Judges: Parsons
Filed Date: 4/1/1902
Status: Precedential
Modified Date: 10/19/2024
If the unexploded torpedo lying beside the track rendered the defendants' premises unsafe for the use which the plaintiff, a boy nine years old, was attempting to make of them, that fact does not establish that the defendants were guilty of negligence. Actionable negligence is the breach of a duty owed by the defendant to the plaintiff. Where there is no duty there is no negligence. McGill v. Granite Co.,
At the close of the opening counsel was asked what the evidence would be to prove the defendants' fault. The ruling granting the nonsuit was, in effect, that the facts stated were insufficient to authorize the inference that the plaintiff's injuries were either intentionally or wantonly inflicted by the defendants. The ruling was correct. The only facts suggested were the finding of the torpedo upon the defendants' right of way beside the track, at a point one fourth of a mile from a crossing or station; that the torpedo was of a kind used only by the railroad; and the inference which could be made from the rules of the road by which the trainmen were required to be supplied with torpedoes and *Page 285
were directed how to use them as signals. These facts furnish no evidence of intentional or wanton injury. In the absence of evidence, it cannot be inferred from the rules requiring the use of torpedoes by trainmen that such use was unnecessary or improper. "As signal torpedoes are necessary in the operation of trains upon railroads, the possession of them by men of the train crew cannot be regarded as negligence, and it cannot be presumed that they are negligently used; but negligence in such a case, as in all others, must be proved either by testimony directly establishing the fact, or by the proof of facts from which such negligence will reasonably follow and be presumed. The jury cannot be allowed to guess that there was negligence without some proof thereof, either direct or inferential." Cleveland etc. R. R. v. Marsh,
The allegation in the first part of the opening statement (which apparently is the declaration in the writ), that the plaintiff when injured was traveling upon the premises of the railroad, as he had a right to do, would authorize the introduction of evidence upon which, if it existed, the plaintiff might have a right to go to the jury; but it is understood from the subsequent statements and the argument that no right is claimed except what would result from the alleged fact that no objection was made to the passage of persons along the track between the Messer-street crossing and the station.
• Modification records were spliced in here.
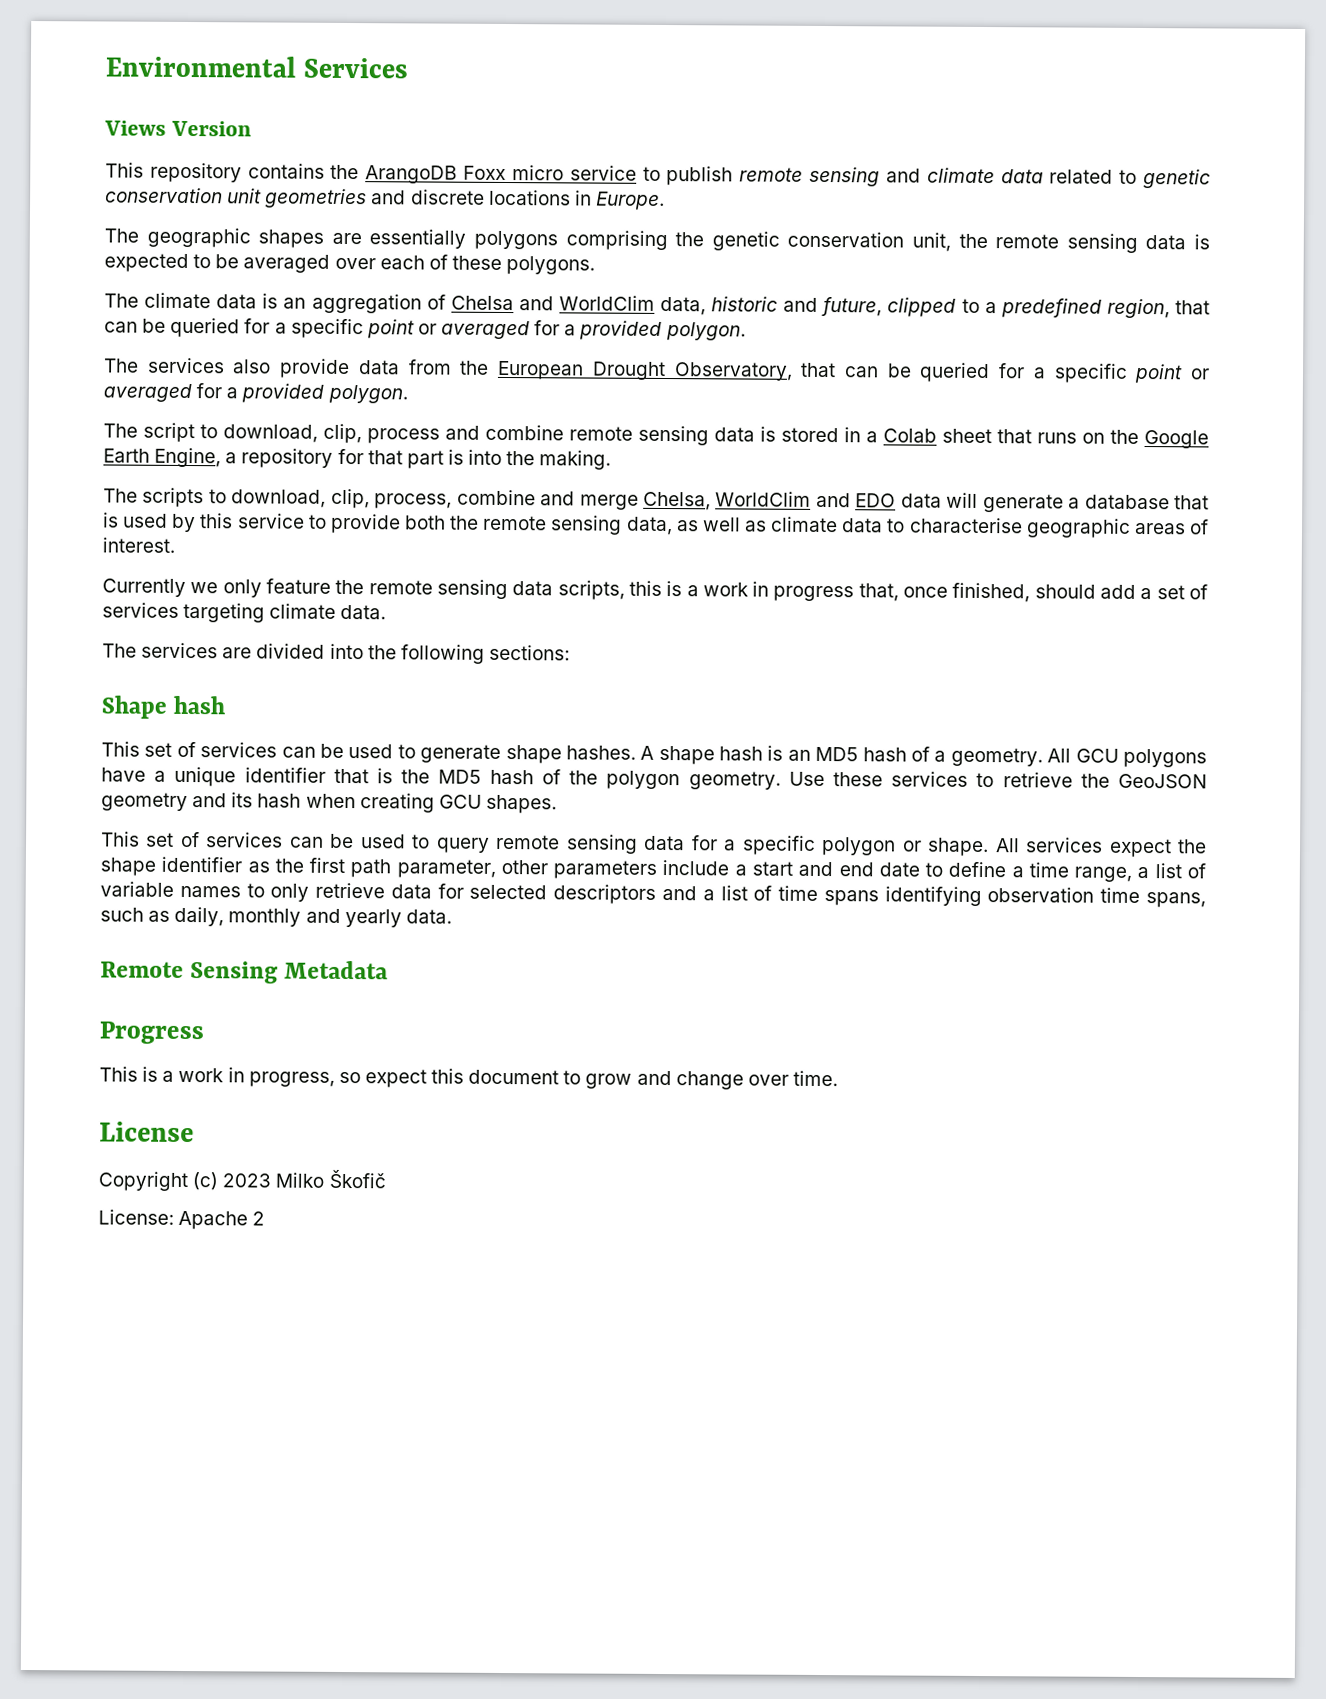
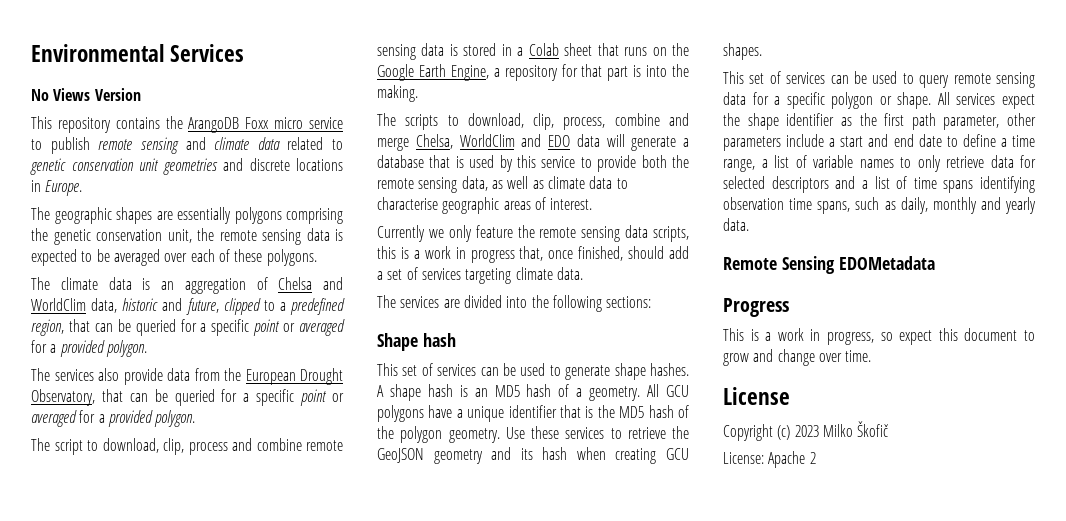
- Views Version
+ No Views Version
- Remote Sensing Metadata
+ Remote Sensing EDOMetadata

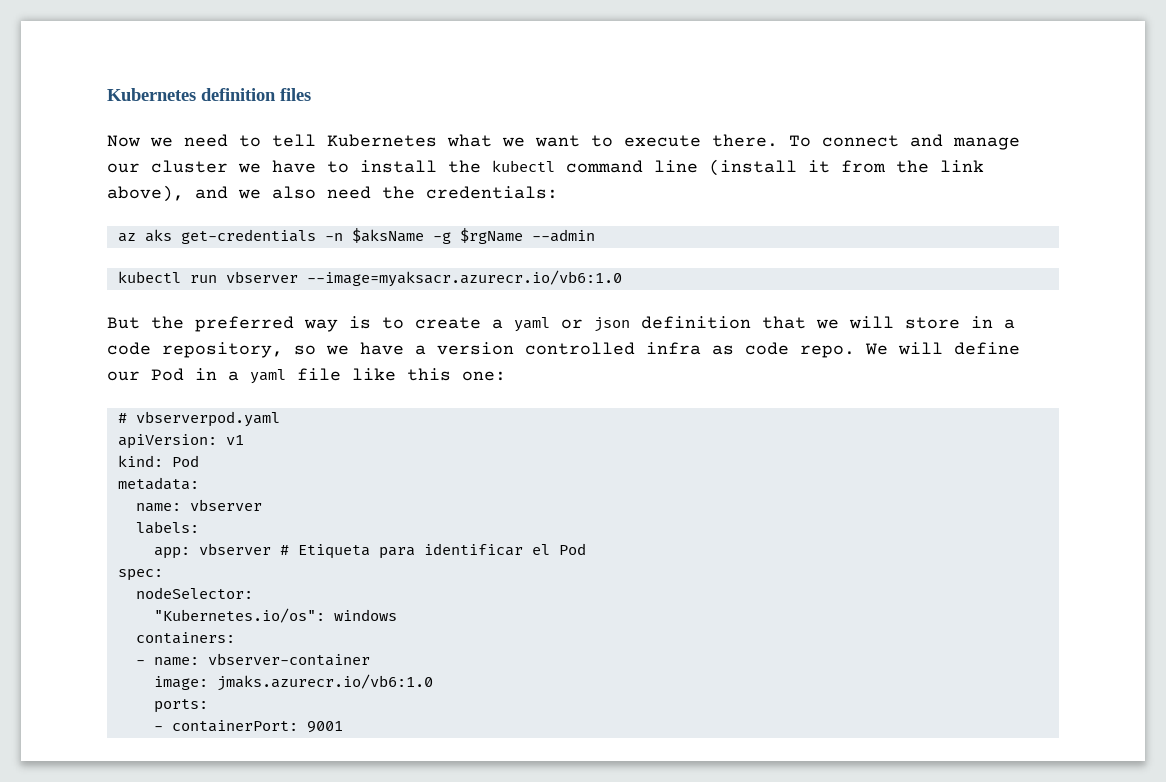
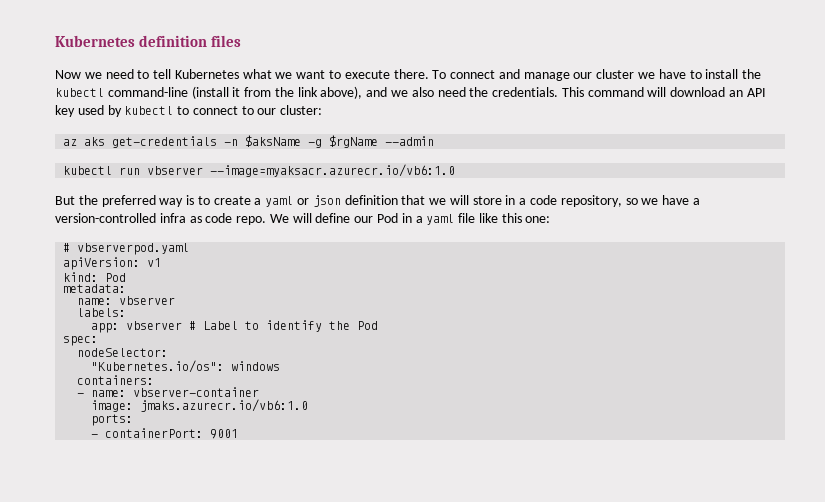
- To connect and manage our cluster we have to install the kubectl command line (install it from the link above), and we also need the credentials:
+ To connect and manage our cluster we have to install the kubectl command-line (install it from the link above), and we also need the credentials. This command will download an API key used by kubectl to connect to our cluster:
- But the preferred way is to create a yaml or json definition that we will store in a code repository, so we have a version controlled infra as code repo.
+ But the preferred way is to create a yaml or json definition that we will store in a code repository, so we have a version-controlled infra as code repo.
- app: vbserver # Etiqueta para identificar el Pod
+ app: vbserver # Label to identify the Pod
This claim has not been urged, but it appears to be conceded that the plaintiff was in fact a trespasser, and the case has been argued by the plaintiff only upon that ground. Invitation by the landowner to go upon his premises cannot be inferred from the fact that persons go there without objection from him. Clark v. Manchester,
Harriman v. Railway,
The action of the plaintiff, though only nine years of age, in placing the torpedo upon the rail and striking it with a stone, might be thought to indicate he had some knowledge of its properties. Doubtless he did not know of the danger from an explosion so made. His injury is to be ascribed, upon the facts stated, to accident or misfortune attributable to his childish ignorance and inexperience, and not to any actionable fault of the defendants. 1 Thomp. Neg., s. 1051.
Exception overruled.
All concurred.
Shea v. Concord & Montreal Railroad ( 1898 )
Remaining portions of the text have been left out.